Every record, down to the last line, must be given again exactly.

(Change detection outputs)

★ ★ ★ ★ ★ ★ ★

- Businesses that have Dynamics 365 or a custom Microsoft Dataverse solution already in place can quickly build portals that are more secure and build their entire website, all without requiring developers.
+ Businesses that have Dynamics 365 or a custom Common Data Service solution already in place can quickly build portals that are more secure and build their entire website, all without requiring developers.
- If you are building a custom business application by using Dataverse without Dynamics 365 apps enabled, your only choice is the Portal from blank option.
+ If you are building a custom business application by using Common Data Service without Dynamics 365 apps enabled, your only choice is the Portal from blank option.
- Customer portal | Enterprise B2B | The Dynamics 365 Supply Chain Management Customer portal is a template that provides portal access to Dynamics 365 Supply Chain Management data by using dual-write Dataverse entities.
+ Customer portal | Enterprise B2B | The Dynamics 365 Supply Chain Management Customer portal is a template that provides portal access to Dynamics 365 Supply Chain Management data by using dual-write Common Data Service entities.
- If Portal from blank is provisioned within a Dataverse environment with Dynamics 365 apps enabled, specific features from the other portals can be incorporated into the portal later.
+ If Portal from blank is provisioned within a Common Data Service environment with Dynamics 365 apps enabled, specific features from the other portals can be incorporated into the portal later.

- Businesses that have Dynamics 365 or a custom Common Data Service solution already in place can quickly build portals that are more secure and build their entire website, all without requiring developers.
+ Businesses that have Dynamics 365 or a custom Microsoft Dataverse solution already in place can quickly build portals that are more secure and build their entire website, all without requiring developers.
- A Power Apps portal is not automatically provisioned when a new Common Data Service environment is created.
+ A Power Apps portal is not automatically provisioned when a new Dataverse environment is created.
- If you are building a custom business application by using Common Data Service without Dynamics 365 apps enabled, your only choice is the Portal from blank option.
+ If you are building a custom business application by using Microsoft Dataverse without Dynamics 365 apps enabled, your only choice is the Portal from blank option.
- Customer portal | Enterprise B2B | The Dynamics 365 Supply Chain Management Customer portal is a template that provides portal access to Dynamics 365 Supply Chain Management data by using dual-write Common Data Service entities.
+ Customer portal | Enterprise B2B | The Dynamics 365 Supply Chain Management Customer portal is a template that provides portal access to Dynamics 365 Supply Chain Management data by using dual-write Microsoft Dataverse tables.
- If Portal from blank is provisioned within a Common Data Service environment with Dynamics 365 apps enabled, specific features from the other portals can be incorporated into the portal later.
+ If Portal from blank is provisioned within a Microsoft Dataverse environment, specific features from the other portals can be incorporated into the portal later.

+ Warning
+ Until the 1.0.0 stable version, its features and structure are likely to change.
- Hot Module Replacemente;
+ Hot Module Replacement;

★ ★ ★ ★ ★ ★ ★

▶ [Task answer]:
- Businesses that have Dynamics 365 or a custom Microsoft Dataverse solution already in place can quickly build portals that are more secure and build their entire website, all without requiring developers.
+ Businesses that have Dynamics 365 or a custom Common Data Service solution already in place can quickly build portals that are more secure and build their entire website, all without requiring developers.
- If you are building a custom business application by using Dataverse without Dynamics 365 apps enabled, your only choice is the Portal from blank option.
+ If you are building a custom business application by using Common Data Service without Dynamics 365 apps enabled, your only choice is the Portal from blank option.
- Customer portal | Enterprise B2B | The Dynamics 365 Supply Chain Management Customer portal is a template that provides portal access to Dynamics 365 Supply Chain Management data by using dual-write Dataverse entities.
+ Customer portal | Enterprise B2B | The Dynamics 365 Supply Chain Management Customer portal is a template that provides portal access to Dynamics 365 Supply Chain Management data by using dual-write Common Data Service entities.
- If Portal from blank is provisioned within a Dataverse environment with Dynamics 365 apps enabled, specific features from the other portals can be incorporated into the portal later.
+ If Portal from blank is provisioned within a Common Data Service environment with Dynamics 365 apps enabled, specific features from the other portals can be incorporated into the portal later.

- Businesses that have Dynamics 365 or a custom Common Data Service solution already in place can quickly build portals that are more secure and build their entire website, all without requiring developers.
+ Businesses that have Dynamics 365 or a custom Microsoft Dataverse solution already in place can quickly build portals that are more secure and build their entire website, all without requiring developers.
- A Power Apps portal is not automatically provisioned when a new Common Data Service environment is created.
+ A Power Apps portal is not automatically provisioned when a new Dataverse environment is created.
- If you are building a custom business application by using Common Data Service without Dynamics 365 apps enabled, your only choice is the Portal from blank option.
+ If you are building a custom business application by using Microsoft Dataverse without Dynamics 365 apps enabled, your only choice is the Portal from blank option.
- Customer portal | Enterprise B2B | The Dynamics 365 Supply Chain Management Customer portal is a template that provides portal access to Dynamics 365 Supply Chain Management data by using dual-write Common Data Service entities.
+ Customer portal | Enterprise B2B | The Dynamics 365 Supply Chain Management Customer portal is a template that provides portal access to Dynamics 365 Supply Chain Management data by using dual-write Microsoft Dataverse tables.
- If Portal from blank is provisioned within a Common Data Service environment with Dynamics 365 apps enabled, specific features from the other portals can be incorporated into the portal later.
+ If Portal from blank is provisioned within a Microsoft Dataverse environment, specific features from the other portals can be incorporated into the portal later.

+ Warning
+ Until the 1.0.0 stable version, its features and structure are likely to change.
- Hot Module Replacemente;
+ Hot Module Replacement;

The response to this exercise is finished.